EXERCISE PROMPT: Copy each line of the entries beneath that contains the word "donna".

INPUT MATERIAL:
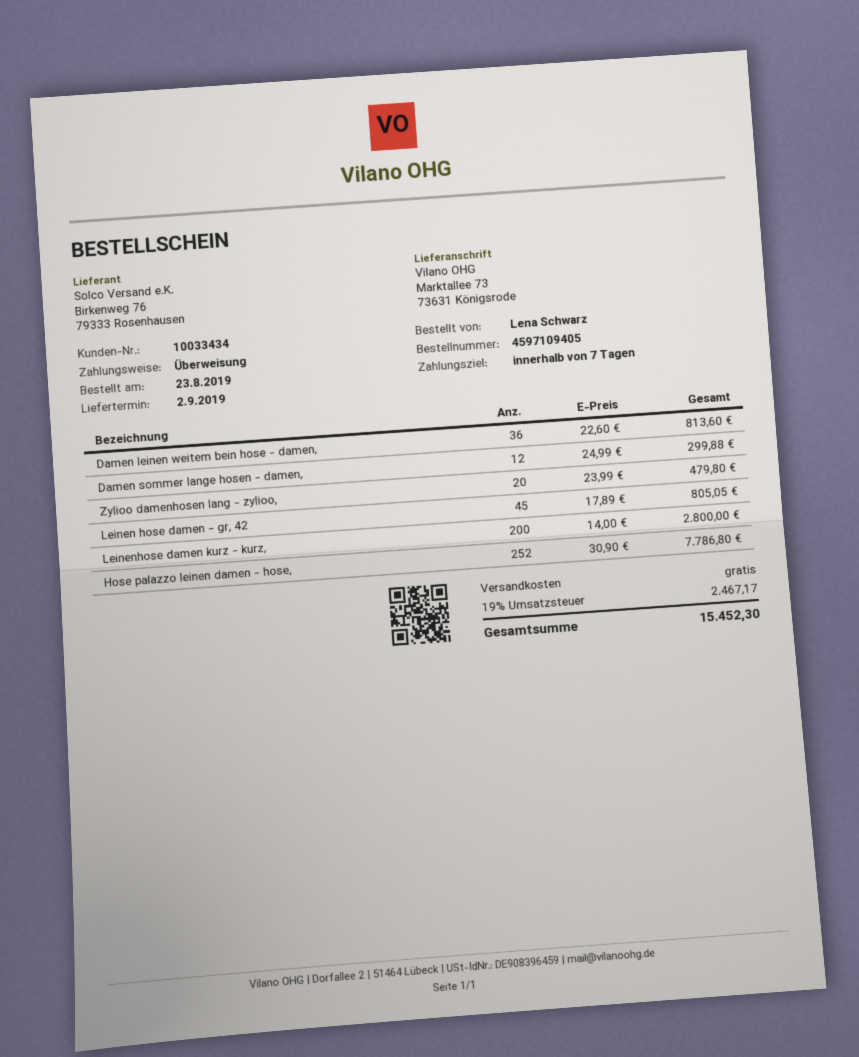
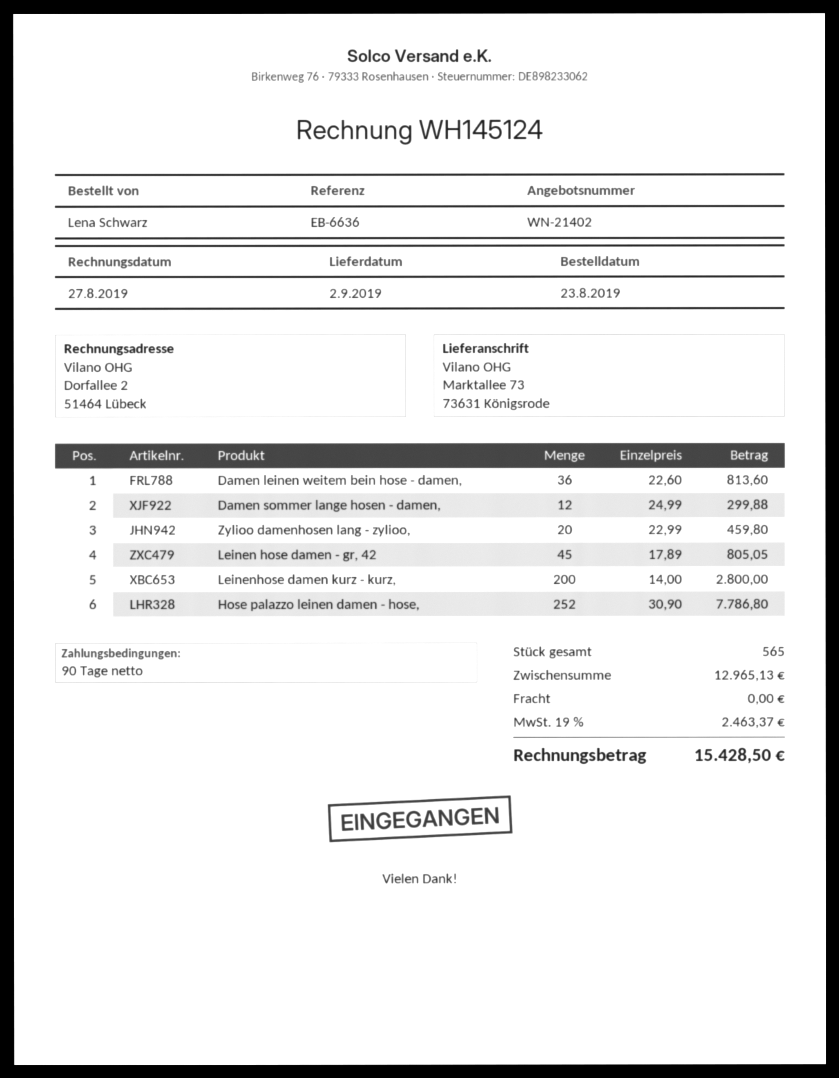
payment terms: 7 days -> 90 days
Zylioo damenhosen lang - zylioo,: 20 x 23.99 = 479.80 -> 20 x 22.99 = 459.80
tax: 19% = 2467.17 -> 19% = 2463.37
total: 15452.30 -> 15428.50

* * *

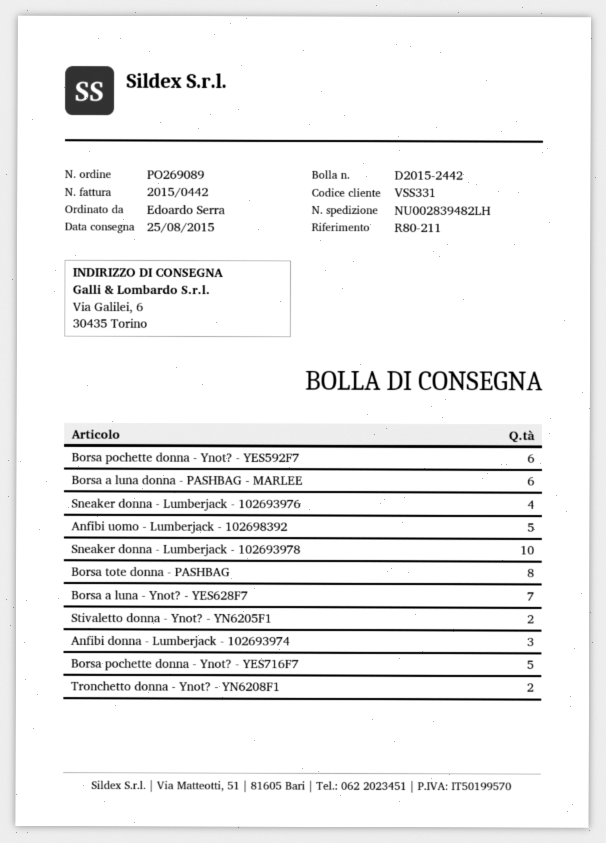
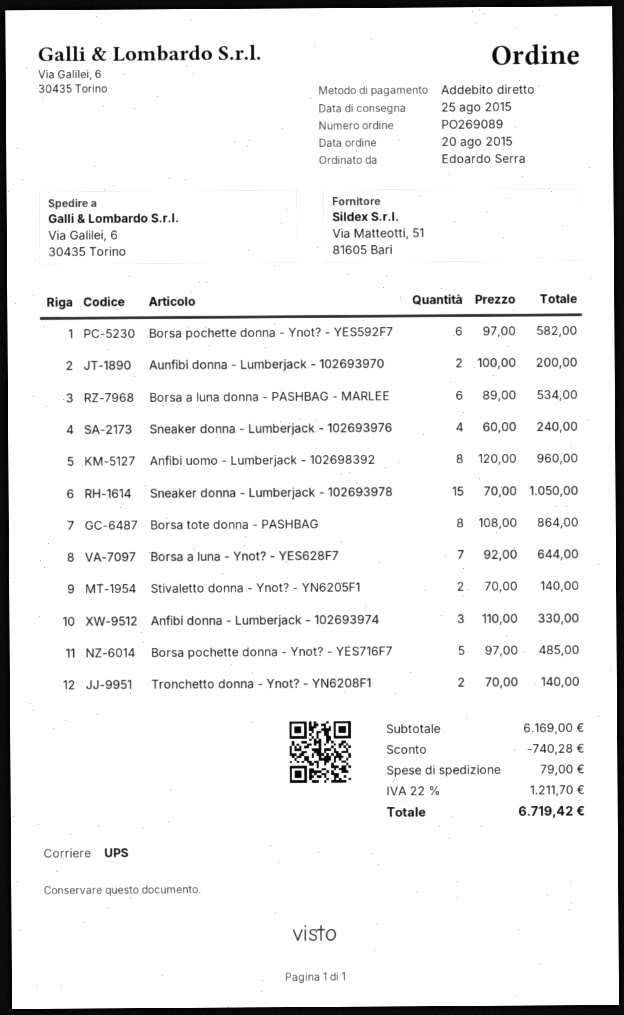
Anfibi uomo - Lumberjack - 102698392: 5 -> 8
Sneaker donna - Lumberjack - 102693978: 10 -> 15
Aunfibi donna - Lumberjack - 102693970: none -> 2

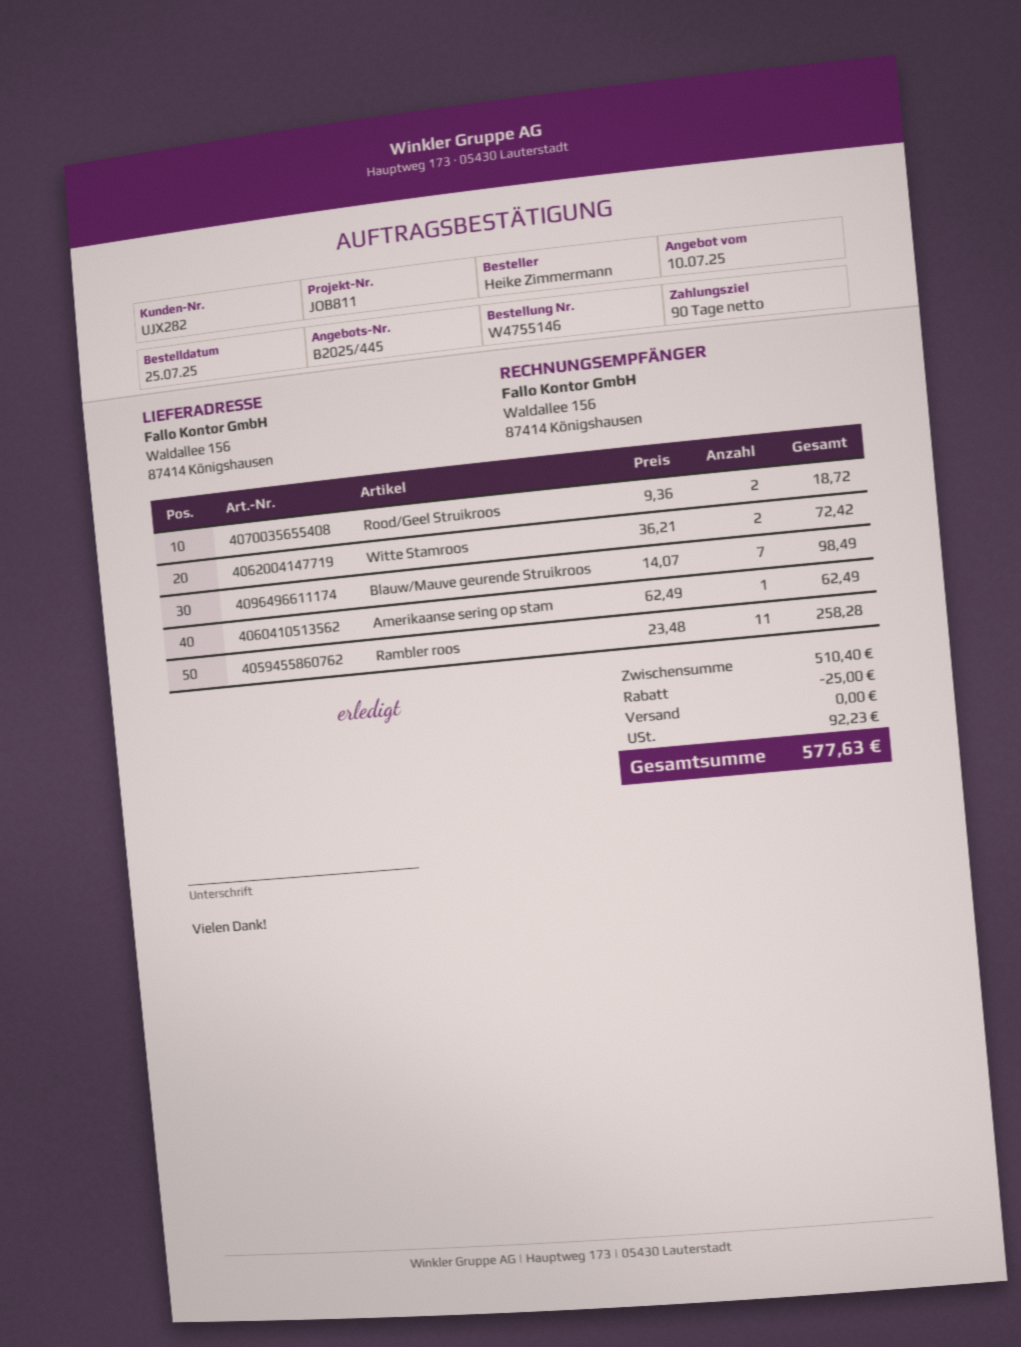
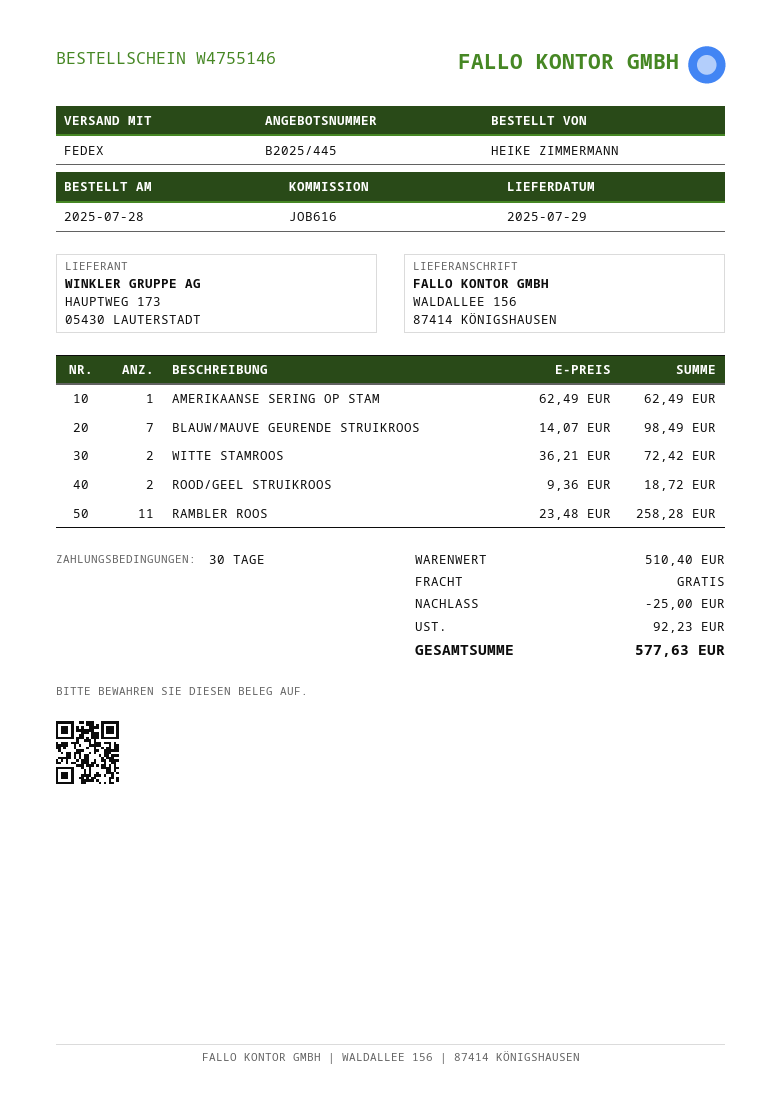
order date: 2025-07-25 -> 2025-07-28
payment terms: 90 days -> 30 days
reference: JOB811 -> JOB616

COMPLETED EXERCISE:
Sneaker donna - Lumberjack - 102693978: 10 -> 15
Aunfibi donna - Lumberjack - 102693970: none -> 2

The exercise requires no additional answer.